O complexo de pântanos artificiais de Três Rios, em Phoenix, Arizona
Notícia de 7/4/2015
Com preocupação crescente sobre contaminação da água por fármacos e compostos sintéticos, sistema tem sido empregado para eliminar essas substâncias, resistentes a tratamento tradicional, de água destinada a uso residencial.
O Rio Santa Ana, no estado da Califórnia, nos Estados Unidos, flui através de cidades que abrigam um total de cinco milhões de pessoas.
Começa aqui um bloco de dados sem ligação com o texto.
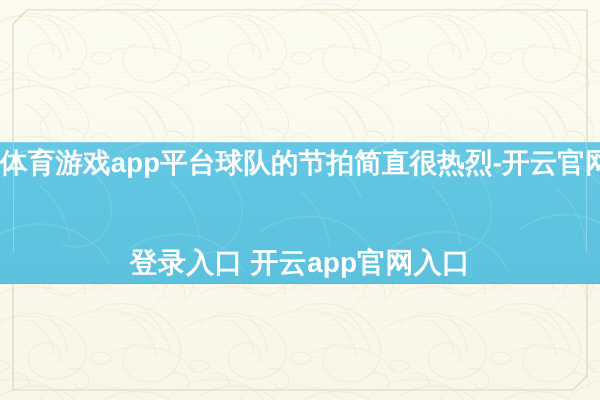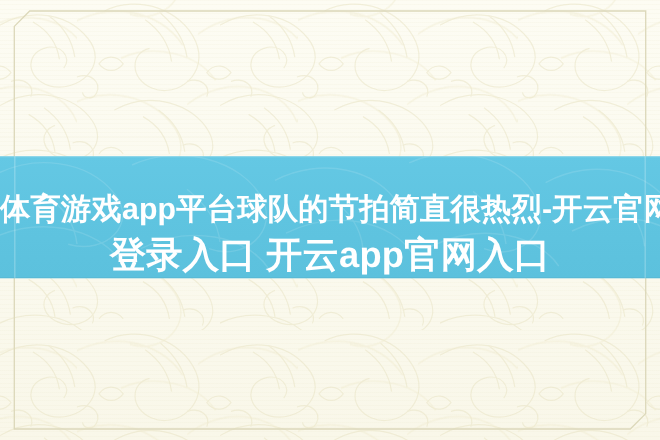--- a/index.html
+++ b/index.html
@@ -76,12 +76,12 @@
     left: 0;
     right: 0;
     top: 142px;
-    height: 111px;
+    height: 142px;
     background: linear-gradient(180deg, #64c8e4 0%, #5fc4e0 50%, #5cc1dd 100%);
     display: flex;
     flex-direction: column;
     align-items: center;
-    justify-content: flex-end;
+    justify-content: space-between;
     overflow: hidden;
   }
   

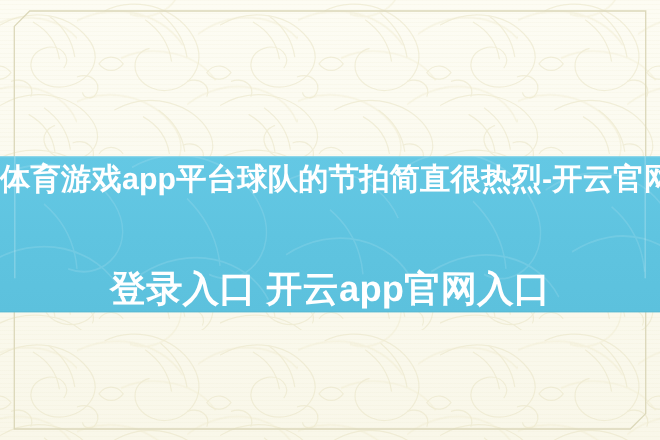--- a/index.html
+++ b/index.html
@@ -114,7 +114,7 @@
     font-size: 27.5px;
   }
   .banner-line-2 {
-    font-size: 33px;
+    font-size: 28px;
   }
 
   

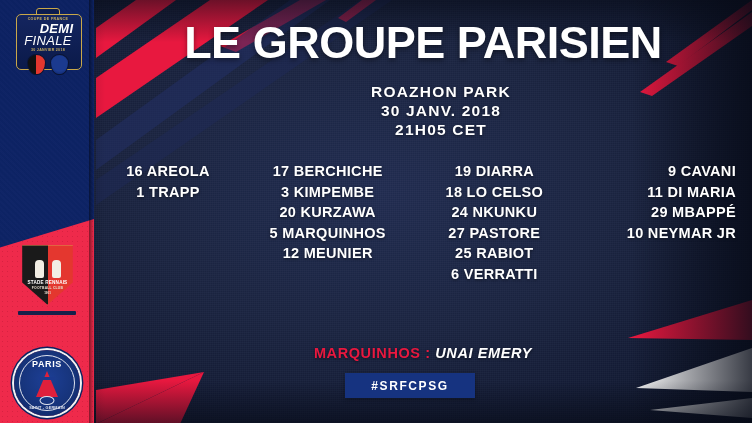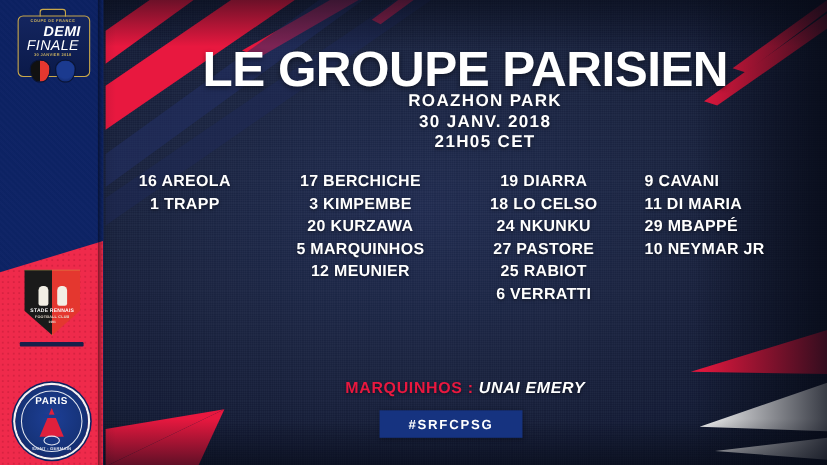--- a/index.html
+++ b/index.html
@@ -178,7 +178,6 @@
     font-size:45px;line-height:45px;font-weight:bold;color:#ffffff;
     letter-spacing:-0.5px;
     text-shadow:0 2px 5px rgba(0,0,0,.45);
-    margin-top:20px;
   }
 
   

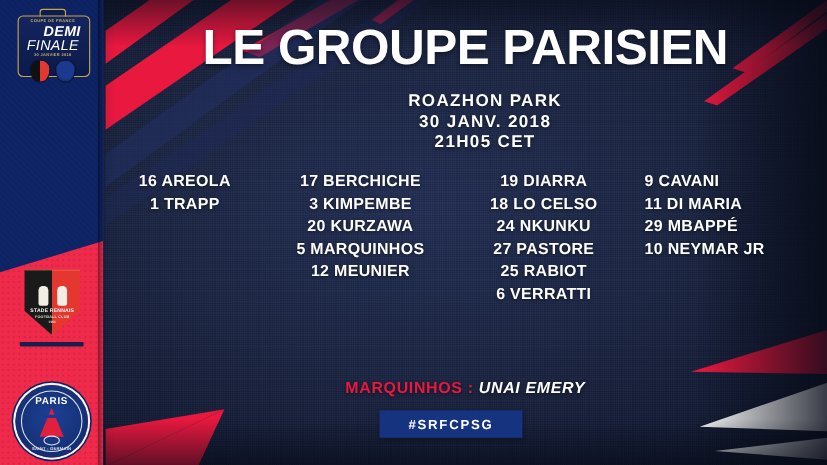--- a/index.html
+++ b/index.html
@@ -192,7 +192,7 @@
 
   
   .squad{
-    position:absolute;left:100px;right:16px;top:155px;
+    position:absolute;left:100px;right:16px;top:161px;
     display:flex;justify-content:space-between;align-items:flex-start;
   }
   .col{display:flex;flex-direction:column;}

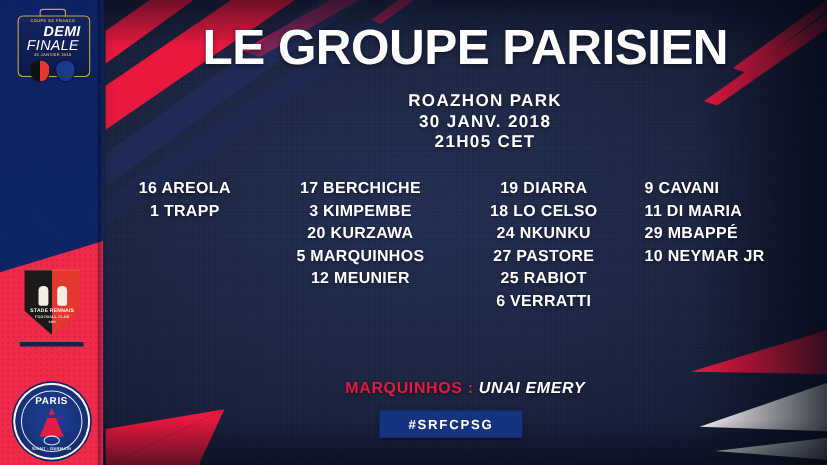--- a/index.html
+++ b/index.html
@@ -199,7 +199,7 @@
   .col-0{width:136px;text-align:center;}
   .col-1{width:150px;text-align:center;}
   .col-2{width:150px;text-align:center;}
-  .col-3{width:150px;text-align:left;}
+  .col-3{width:150px;text-align:right;}
   .player{
     font-size:14.5px;line-height:20.5px;font-weight:bold;color:#ffffff;
     letter-spacing:.3px;white-space:nowrap;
Ao longo do caminho, ele recebe tanto esgoto que 90% de seu fluxo durante a temporada de secas consistem em efluentes, águas limpadas diversas vezes em estações de tratamento de águas residuais.
Perto do fim de seu curso de 153 quilômetros, o Santa Ana chega ao pântano Prado (Prado Wetlands, em inglês). Abrangendo 1,7 milhão de metros quadrados, essa área pantanosa projetada por engenheiros consiste em uma série de lagoas retangulares, através das quais o fluxo do rio é controlado por pequenas barragens. A água demora cerca de uma semana para atravessar o pântano. Nesse período, taboas, planta hidrófita típica de manguezais, e outras formas de vegetação ajudam a remover nitrogênio, fósforo e outros poluentes.
Hoje, o pântano Prado é parte de um projeto nos EUA para remover um tipo diferente de poluição: resíduos de medicamentos e compostos sintéticos, tais como herbicidas, encontrados em pequenas concentrações em rios, mas que podem afetar a atividade endócrina, o metabolismo e o desenvolvimento de seres humanos.
Nos EUA e em vários países da Europa, há uma preocupação cada vez maior sobre o perigo potencial de água potável contaminada por pequenas concentrações de fármacos que passam por nossos corpos e são eliminados no vaso sanitário, bem como outros compostos sintéticos utilizados na agricultura e na indústria.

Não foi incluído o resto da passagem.